Itemized modification records:
----

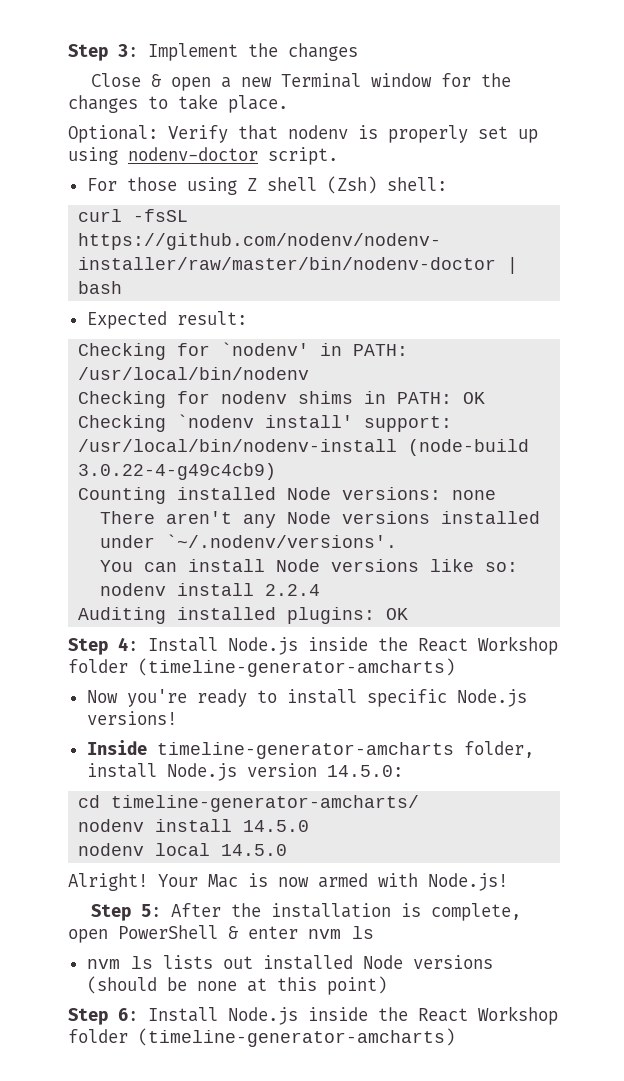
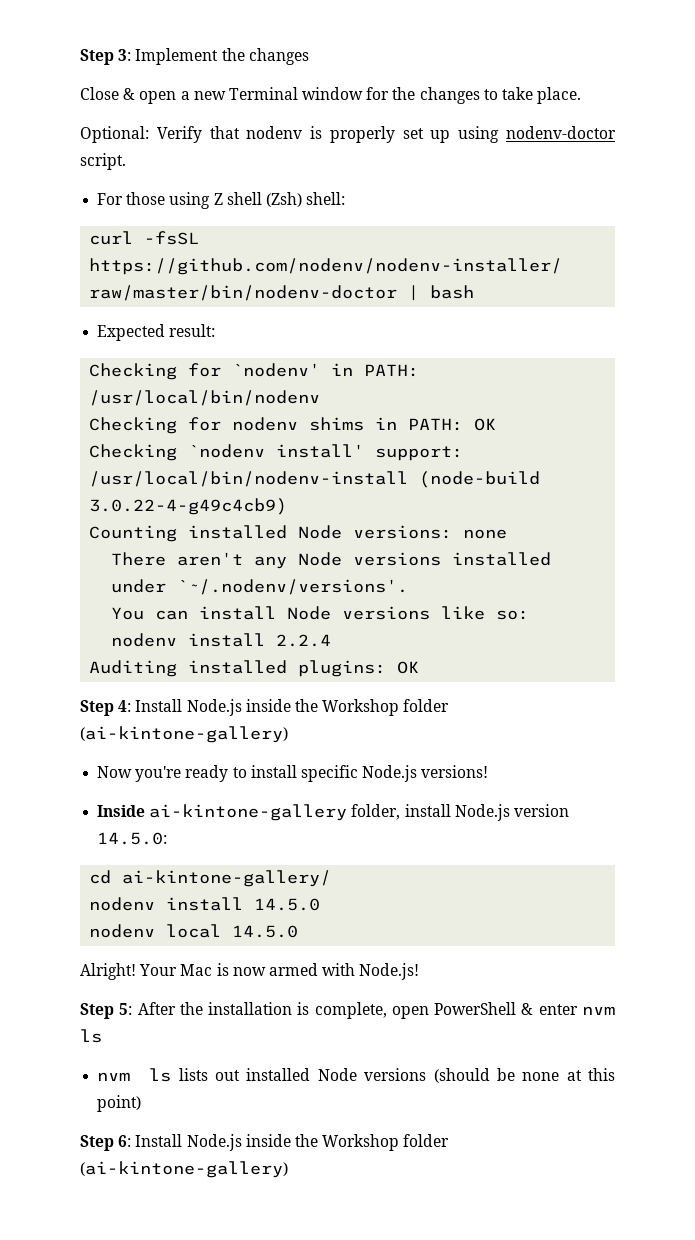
- Step 4: Install Node.js inside the React Workshop folder (timeline-generator-amcharts)
+ Step 4: Install Node.js inside the Workshop folder (ai-kintone-gallery)
- Inside timeline-generator-amcharts folder, install Node.js version 14.5.0:
+ Inside ai-kintone-gallery folder, install Node.js version 14.5.0:
- cd timeline-generator-amcharts/
+ cd ai-kintone-gallery/
- Step 6: Install Node.js inside the React Workshop folder (timeline-generator-amcharts)
+ Step 6: Install Node.js inside the Workshop folder (ai-kintone-gallery)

----

WORK INSTRUCTIONS
Reproduce each line above exactly, but not a single picture.

EXPECTED OUTPUT
- Step 4: Install Node.js inside the React Workshop folder (timeline-generator-amcharts)
+ Step 4: Install Node.js inside the Workshop folder (ai-kintone-gallery)
- Inside timeline-generator-amcharts folder, install Node.js version 14.5.0:
+ Inside ai-kintone-gallery folder, install Node.js version 14.5.0:
- cd timeline-generator-amcharts/
+ cd ai-kintone-gallery/
- Step 6: Install Node.js inside the React Workshop folder (timeline-generator-amcharts)
+ Step 6: Install Node.js inside the Workshop folder (ai-kintone-gallery)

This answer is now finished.